伊達政宗はその生涯で何度も危機に遭遇し、そのたびに命からがら切り抜けている。
その中でもドラマチックな一幕に、1585年(天正13年)の人取橋の戦いがある。
戦いのきっかけは、政宗の父である輝宗の死であった。
この時期、政宗は二本松城の畠山義継に対して厳しい圧迫を加えていたが、輝宗の介入によって穏便に傘下へ加えることになった。
ところが、その義継が輝宗を人質にして逃走し、あわてて政宗が救出の兵を送ったものの輝宗を死なせてしまう、という事件が起きた。
激怒した政宗は二本松城を包囲して激しい攻撃を加えたが、守りが堅くてなかなか攻め落とせない。

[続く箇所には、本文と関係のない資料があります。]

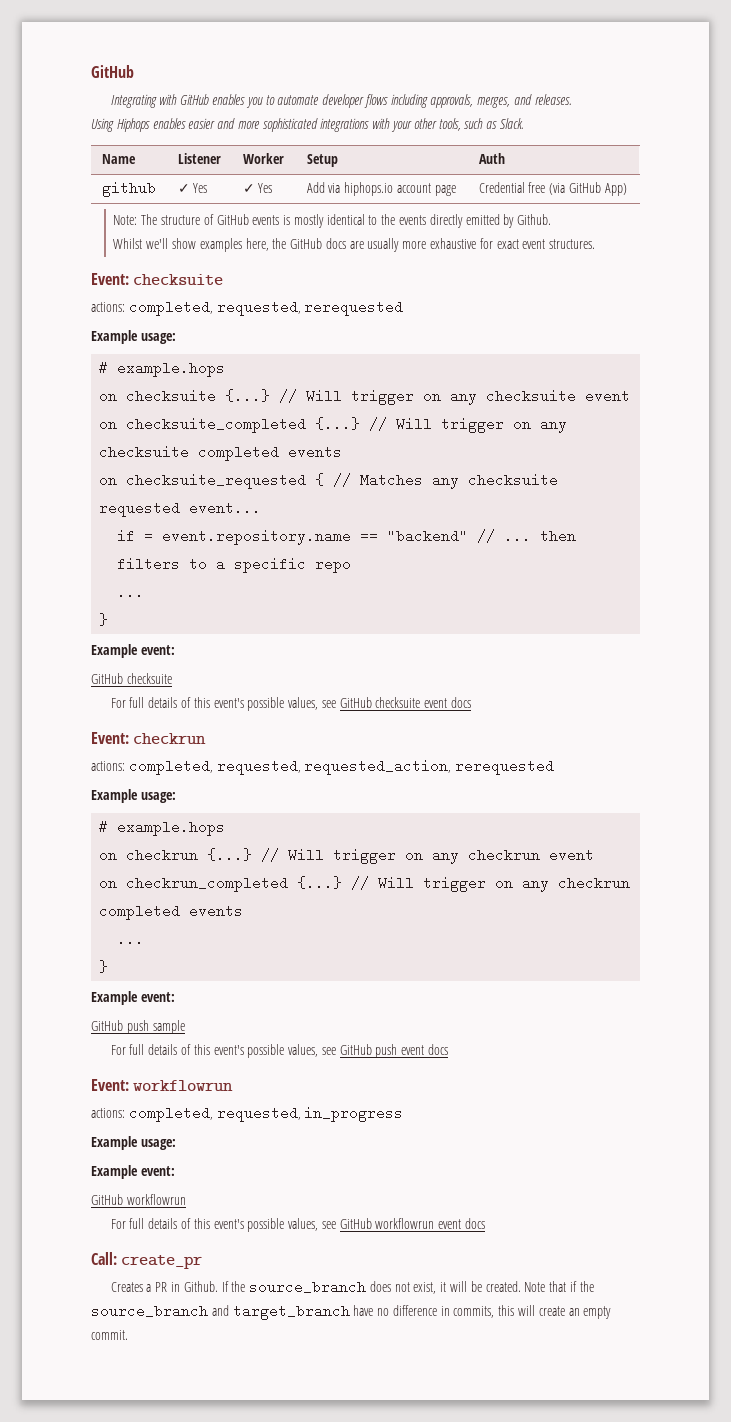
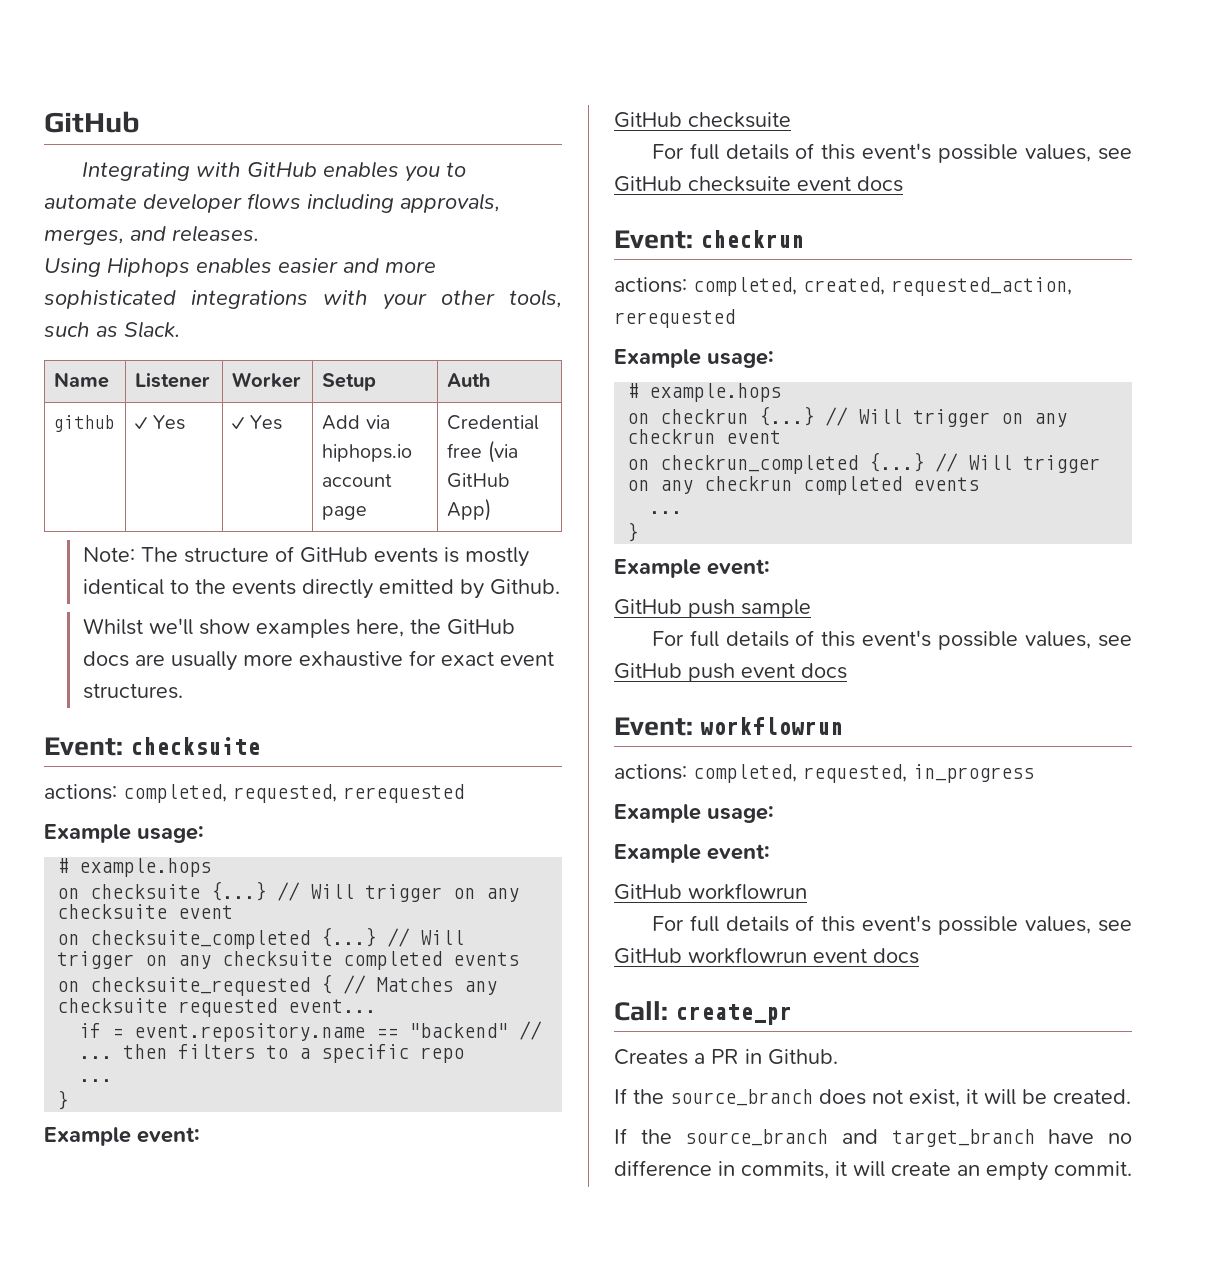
- actions: completed, requested, requested_action, rerequested
+ actions: completed, created, requested_action, rerequested
- Creates a PR in Github. If the source_branch does not exist, it will be created. Note that if the source_branch and target_branch have no difference in commits, this will create an empty commit.
+ Creates a PR in Github.
+ If the source_branch does not exist, it will be created.
+ If the source_branch and target_branch have no difference in commits, it will create an empty commit.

そうこうしているうちに、北関東の有力者である佐竹氏や、伊達氏にとって南奥州をめぐるライバルである蘆名氏らをはじめとする周辺諸勢力による総勢3万の連合軍が結成され、二本松城救援にやってきた。
対する伊達軍はせいぜい7000から8000あまりで、圧倒的不利な状況であったが、とにかく戦わないわけにはいかない。

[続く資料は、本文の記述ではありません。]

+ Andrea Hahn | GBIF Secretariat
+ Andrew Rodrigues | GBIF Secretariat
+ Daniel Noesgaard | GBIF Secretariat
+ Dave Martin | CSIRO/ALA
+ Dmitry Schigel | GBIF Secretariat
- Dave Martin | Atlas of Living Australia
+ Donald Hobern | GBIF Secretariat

要所である観音堂山に本陣を移し、連合軍を迎え撃った。
この戦いの激戦地となったのが山のふもとの人取橋だったので、「人取橋の闘い」と呼ばれるようになったのである。
このとき、窮地に陥った政宗を救ったのは家臣団の献身だった。
政宗の幼いころからの教育係であり、また生涯の腹心にもなった片倉景綱(小十郎)は、政宗が敵兵に囲まれて窮地に陥るや、「政宗はここだ!」と自分が主君に成りすますことによって注目を集め、その命を救ったという。
また、老将・鬼庭良直(左月)は鎧も身につけない姿ながら人取橋で命がけの奮戦を繰り広げ、命と引き換えに政宗が撤退するだけの時間を稼いだ。
おかげで伊達軍は1日目を乗り切ったのだが、翌日以降も戦況は厳しいと思われた――ところが、連合軍側は翌日には撤退し、戦いは終わってしまったのだ。
理由は諸説あるが、佐竹氏の重鎮が急死したこと、彼らの本国の情勢が変化したことが原因であったらしい。
この戦いでは、無理に二本松城を攻めた政宗の若さが目立ち、優れた将という印象は薄い。
だが、部下の献身や敵の事情といった自分以外の要素で命を拾い、以後は奥州制覇に向けてまい進していくことになる。
窮地に陥っても偶然を味方にし、そこから挽回できる人間こそが出世していくのは、現代も戦国も変わらない。